(Beginning of DATA FOR PROCESSING)

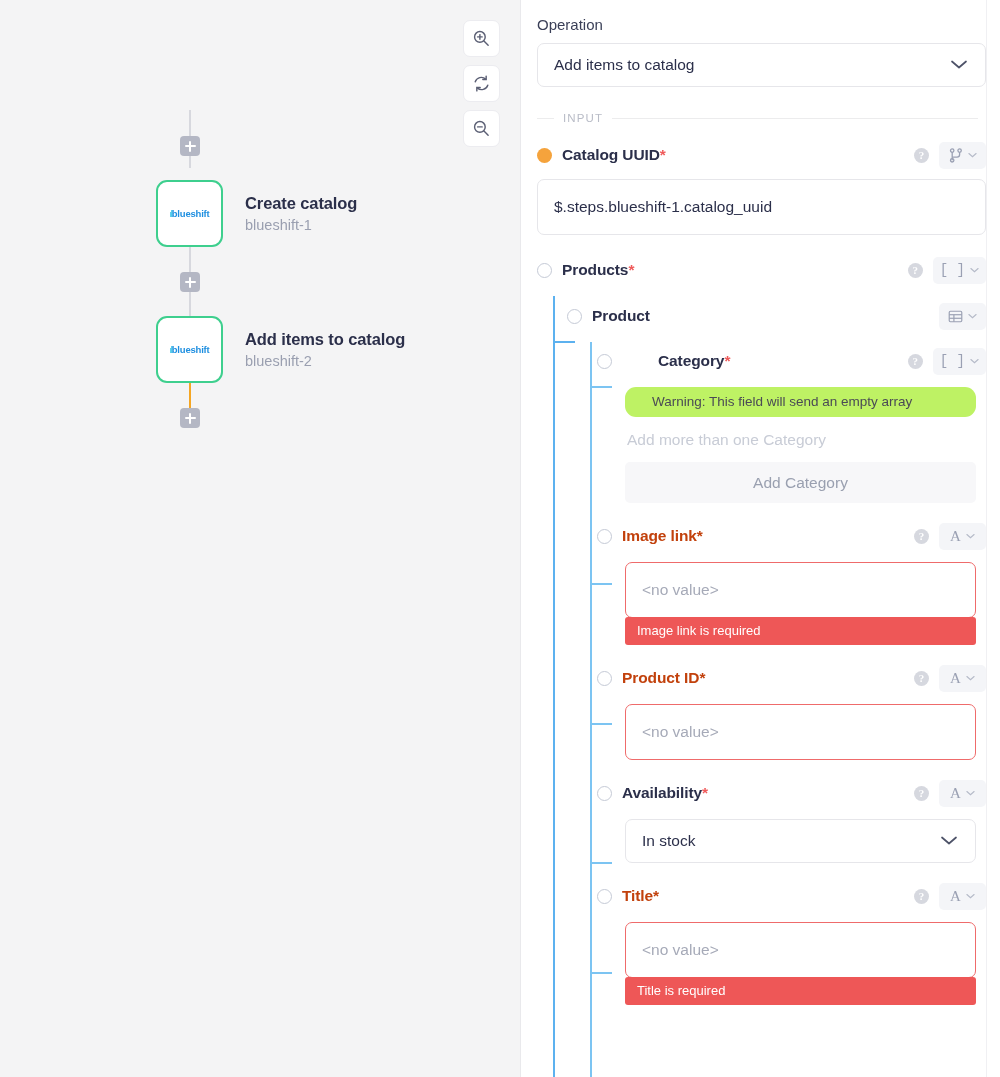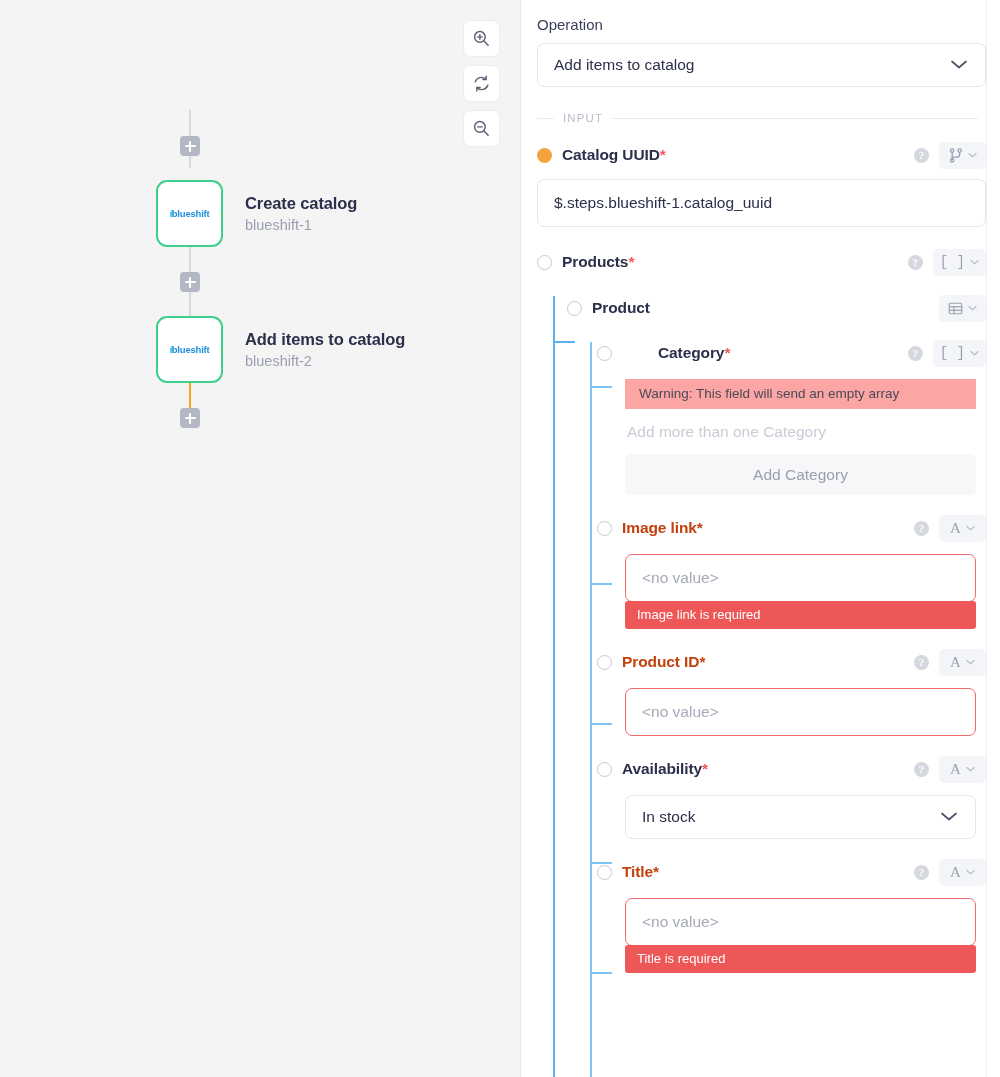--- a/index.html
+++ b/index.html
@@ -135,7 +135,7 @@
   .type-pill .glyph.serif { font-family: "Liberation Serif", serif; font-size: 15px; }
 
   .input-box {
-    height: 48px; border: 1px solid #e6e6ea; border-radius: 7px; background: #ffffff;
+    height: 56px; border: 1px solid #e6e6ea; border-radius: 7px; background: #ffffff;
     display: flex; align-items: center; padding: 0 16px;
     font-size: 15.5px; color: #2b2f4a; cursor: text;
   }

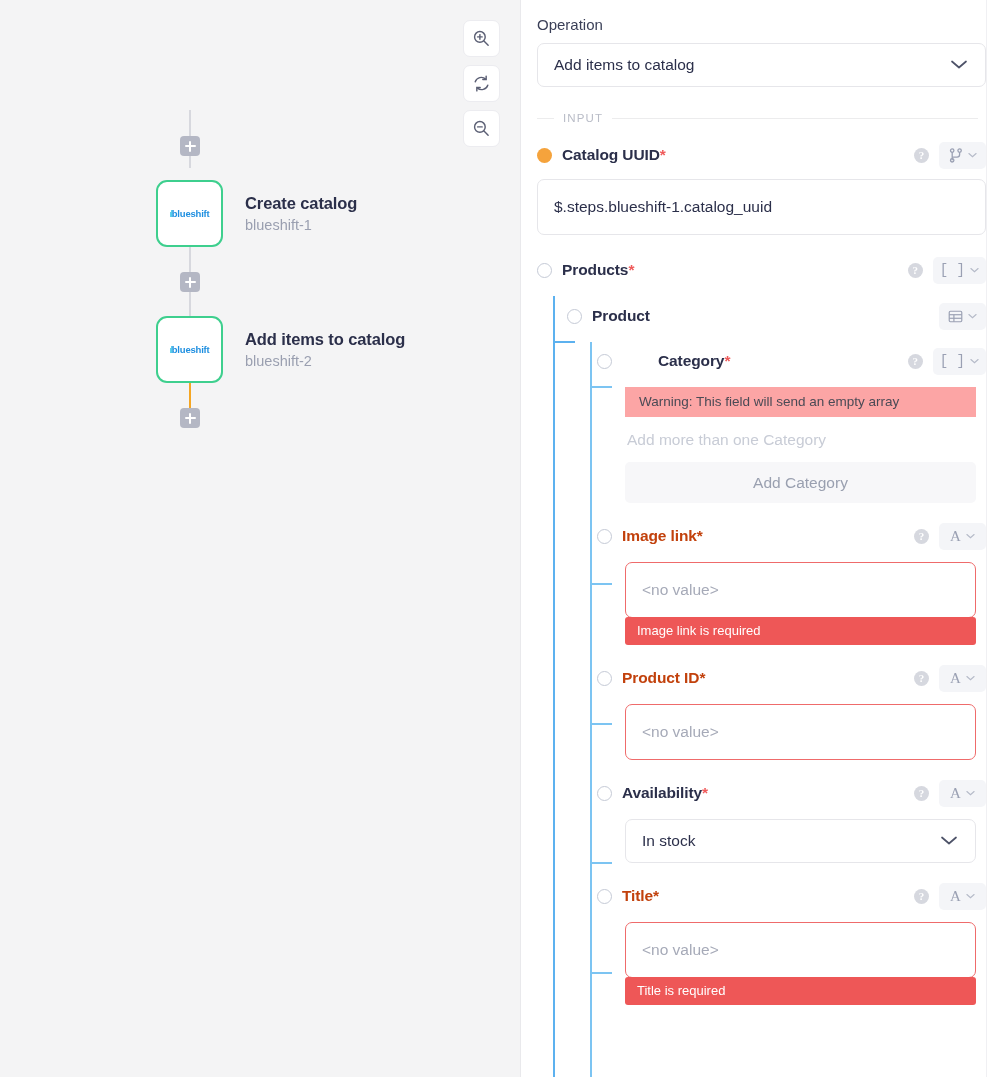--- a/index.html
+++ b/index.html
@@ -146,8 +146,9 @@
     padding: 6px 12px 7px 12px; border-radius: 3px; margin-top: -1px;
   }
   .warn-bar {
-    background: #fca5a5; color: #4a4a55; font-size: 13.5px;
-    padding: 7px 12px 8px 14px;
+    background: #bef264; color: #4a4a55; font-size: 13.5px;
+    padding: 7px 12px 8px 27px;
+    border-radius: 11px;
   }
   .hint-text { font-size: 15.5px; color: #c8ccd6; padding: 14px 2px 13px 2px; }
   .add-btn {

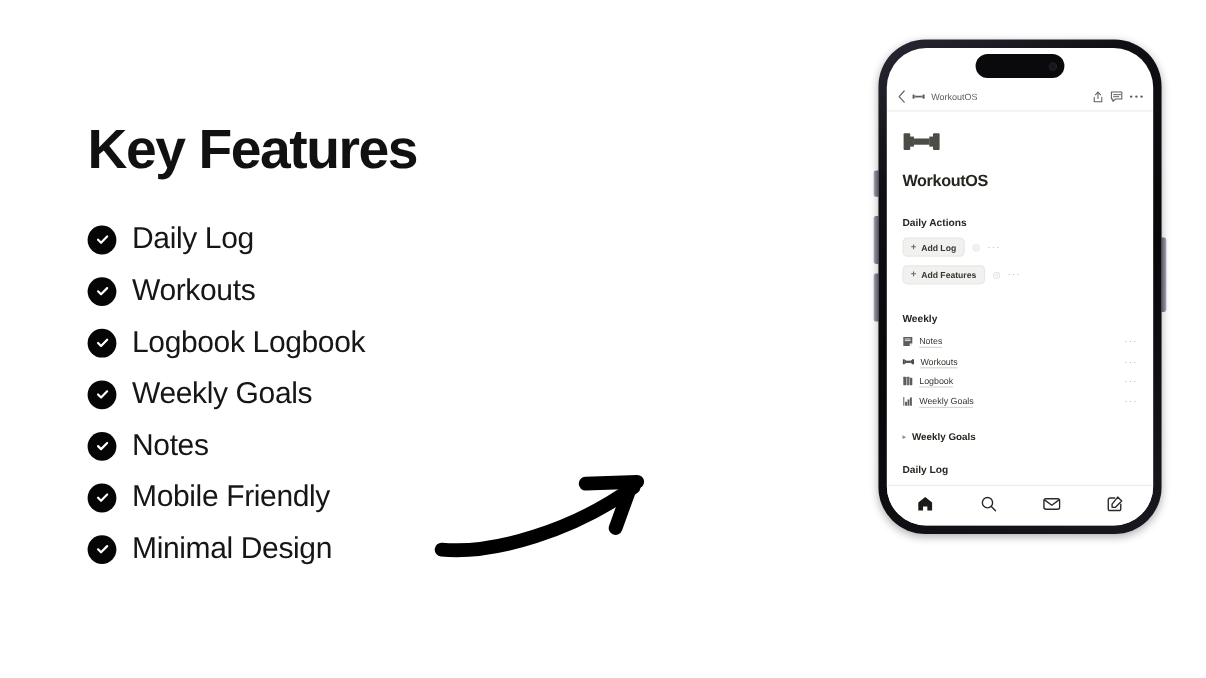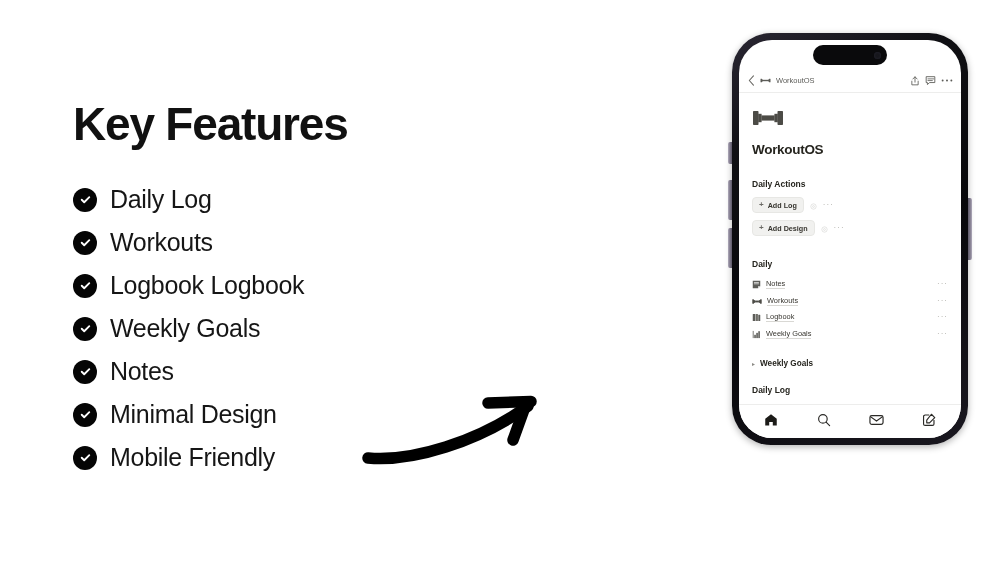--- a/index.html
+++ b/index.html
@@ -438,7 +438,7 @@
         <div class="qa-row">
           <span class="qa-button">
             <span class="plus-glyph">+</span>
-            <span>Add Design</span>
+            <span>Add Features</span>
           </span>
           <span class="gear-mini">
             <svg width="7" height="7" viewBox="0 0 12 12">

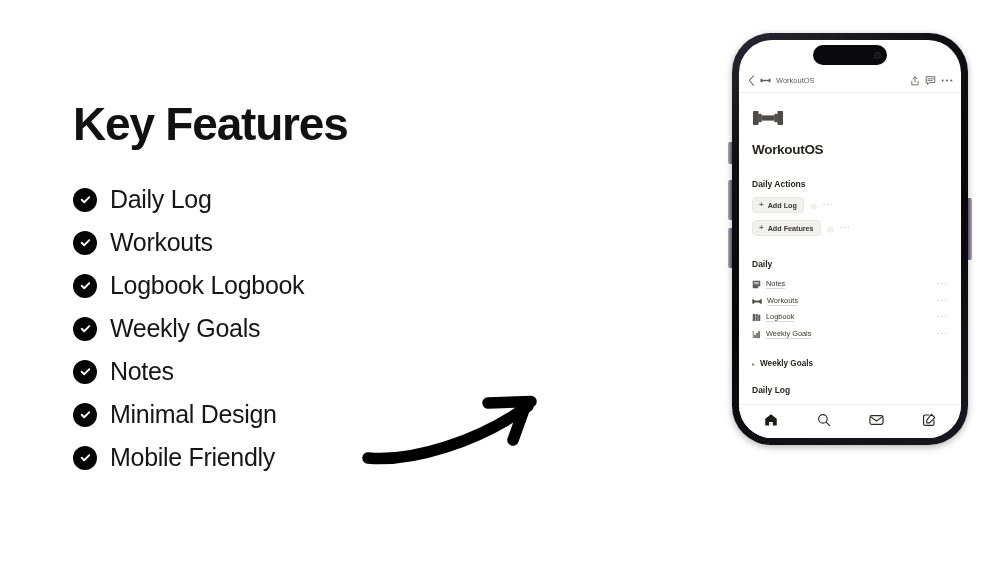--- a/index.html
+++ b/index.html
@@ -451,7 +451,7 @@
 
         <div class="section-gap"></div>
 
-        <div class="section-heading">Daily</div>
+        <div class="section-heading">Weekly</div>
 
         <div class="page-row">
           <span>

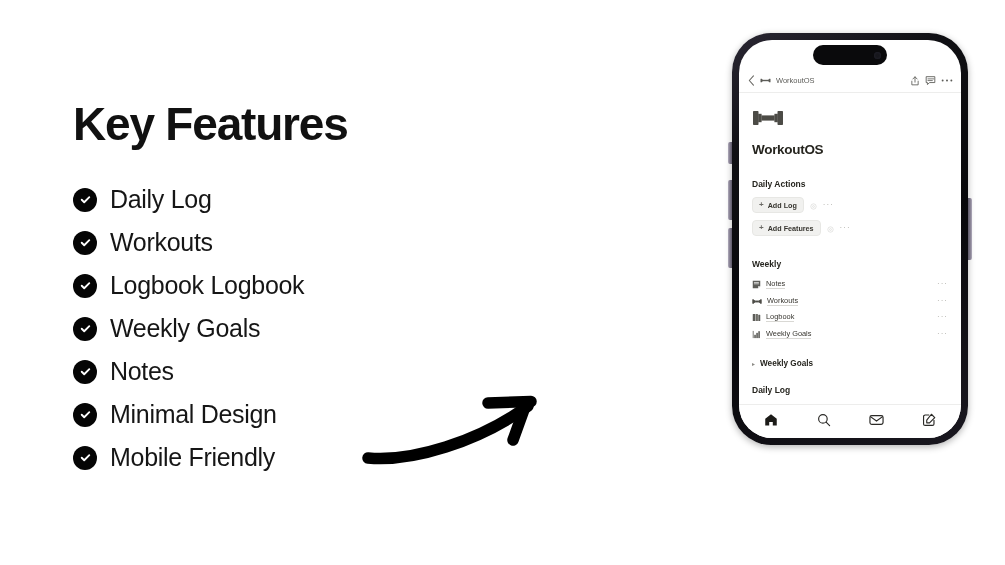--- a/index.html
+++ b/index.html
@@ -329,16 +329,16 @@
             <path d="M5 12.5l4.6 4.6L19 7.6" fill="none" stroke="#ffffff" stroke-width="3.4" stroke-linecap="round" stroke-linejoin="round"></path>
           </svg>
       </span>
+      <span class="feature-label">Mobile Friendly</span>
+    </li>
+
+    <li class="feature-item">
+      <span class="check-badge">
+        <svg width="13" height="13" viewBox="0 0 24 24">
+            <path d="M5 12.5l4.6 4.6L19 7.6" fill="none" stroke="#ffffff" stroke-width="3.4" stroke-linecap="round" stroke-linejoin="round"></path>
+          </svg>
+      </span>
       <span class="feature-label">Minimal Design</span>
-    </li>
-
-    <li class="feature-item">
-      <span class="check-badge">
-        <svg width="13" height="13" viewBox="0 0 24 24">
-            <path d="M5 12.5l4.6 4.6L19 7.6" fill="none" stroke="#ffffff" stroke-width="3.4" stroke-linecap="round" stroke-linejoin="round"></path>
-          </svg>
-      </span>
-      <span class="feature-label">Mobile Friendly</span>
     </li>
 
   </ul>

(End of DATA FOR PROCESSING)

WHAT IS NEEDED: Reproduce each line of the data containing the word "viewBox".

ANSWER TO THE PROBLEM:
             <svg width="7" height="7" viewBox="0 0 12 12">
+        <svg width="13" height="13" viewBox="0 0 24 24">
-        <svg width="13" height="13" viewBox="0 0 24 24">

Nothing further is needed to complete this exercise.